• Work order:
As an exercise, transcribe the data below in full and exactly, omitting pictures.

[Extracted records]
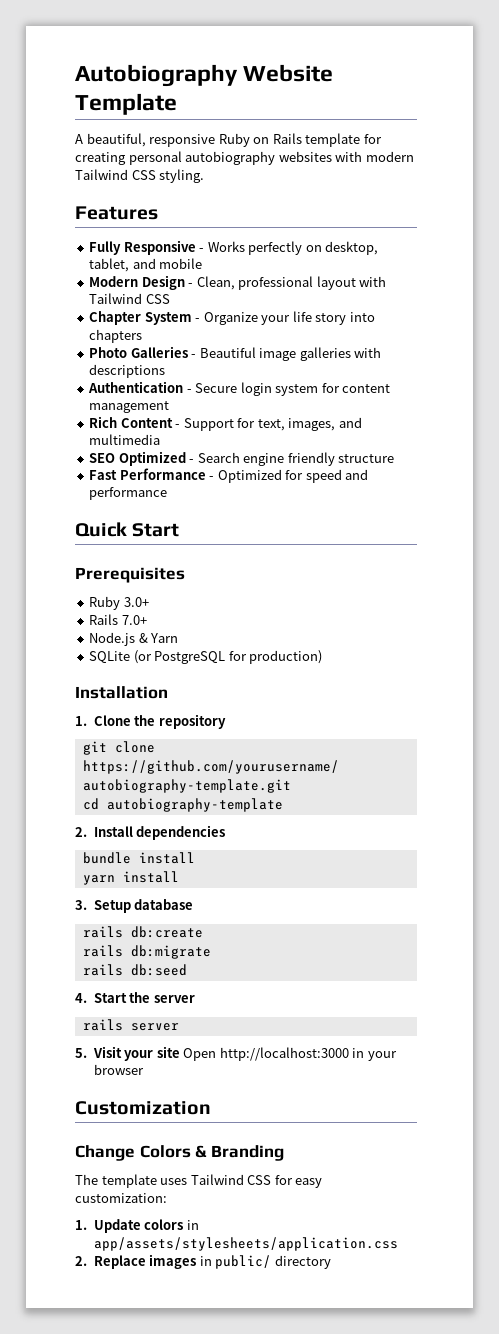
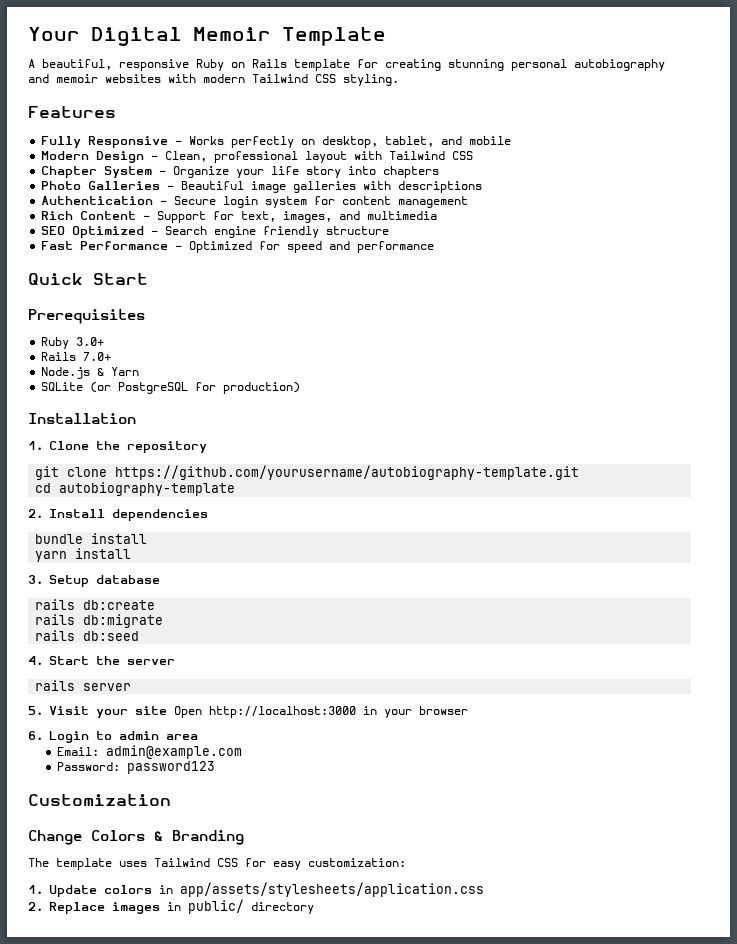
- Autobiography Website Template
+ Your Digital Memoir Template
- A beautiful, responsive Ruby on Rails template for creating personal autobiography websites with modern Tailwind CSS styling.
+ A beautiful, responsive Ruby on Rails template for creating stunning personal autobiography and memoir websites with modern Tailwind CSS styling.
+ 6. Login to admin area
+ Email: admin@example.com
+ Password: password123

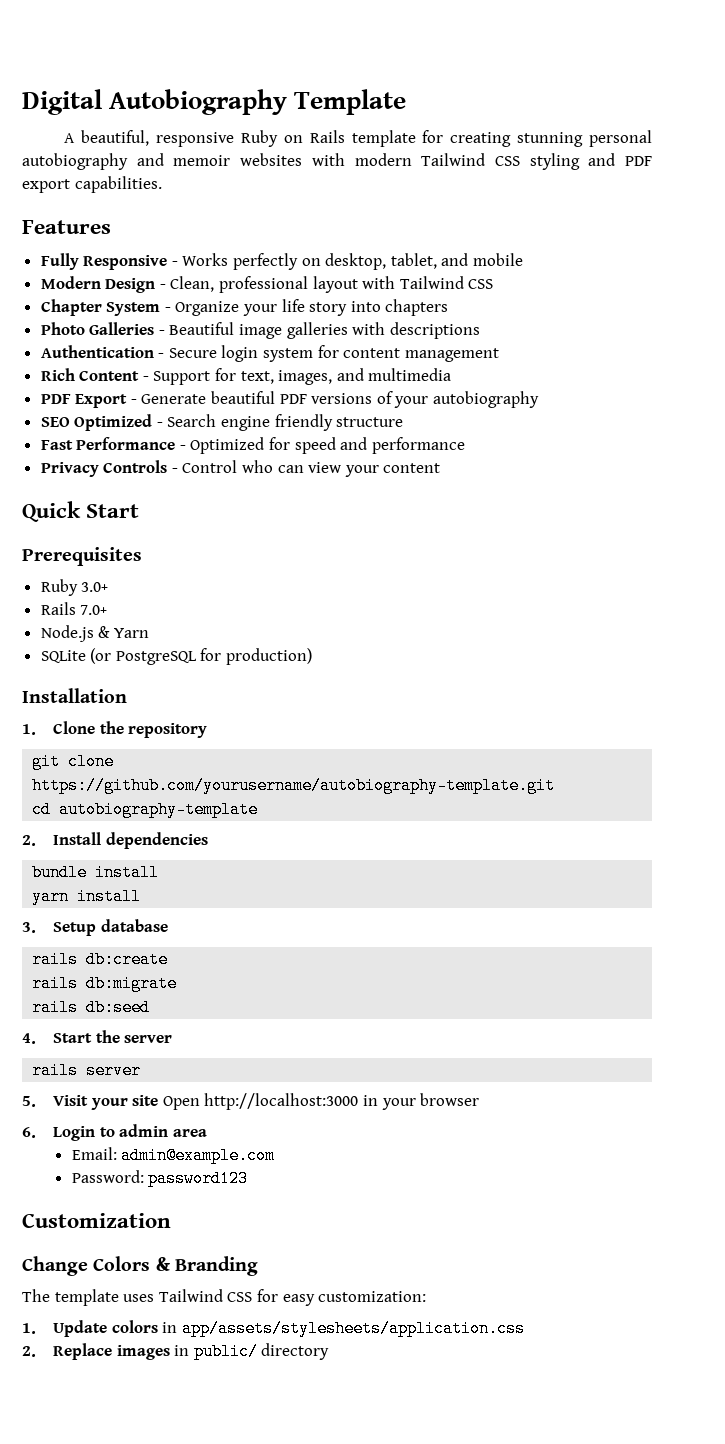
- Your Digital Memoir Template
+ Digital Autobiography Template
- A beautiful, responsive Ruby on Rails template for creating stunning personal autobiography and memoir websites with modern Tailwind CSS styling.
+ A beautiful, responsive Ruby on Rails template for creating stunning personal autobiography and memoir websites with modern Tailwind CSS styling and PDF export capabilities.
+ PDF Export - Generate beautiful PDF versions of your autobiography
+ Privacy Controls - Control who can view your content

• Your solution:
- Autobiography Website Template
+ Your Digital Memoir Template
- A beautiful, responsive Ruby on Rails template for creating personal autobiography websites with modern Tailwind CSS styling.
+ A beautiful, responsive Ruby on Rails template for creating stunning personal autobiography and memoir websites with modern Tailwind CSS styling.
+ 6. Login to admin area
+ Email: admin@example.com
+ Password: password123

- Your Digital Memoir Template
+ Digital Autobiography Template
- A beautiful, responsive Ruby on Rails template for creating stunning personal autobiography and memoir websites with modern Tailwind CSS styling.
+ A beautiful, responsive Ruby on Rails template for creating stunning personal autobiography and memoir websites with modern Tailwind CSS styling and PDF export capabilities.
+ PDF Export - Generate beautiful PDF versions of your autobiography
+ Privacy Controls - Control who can view your content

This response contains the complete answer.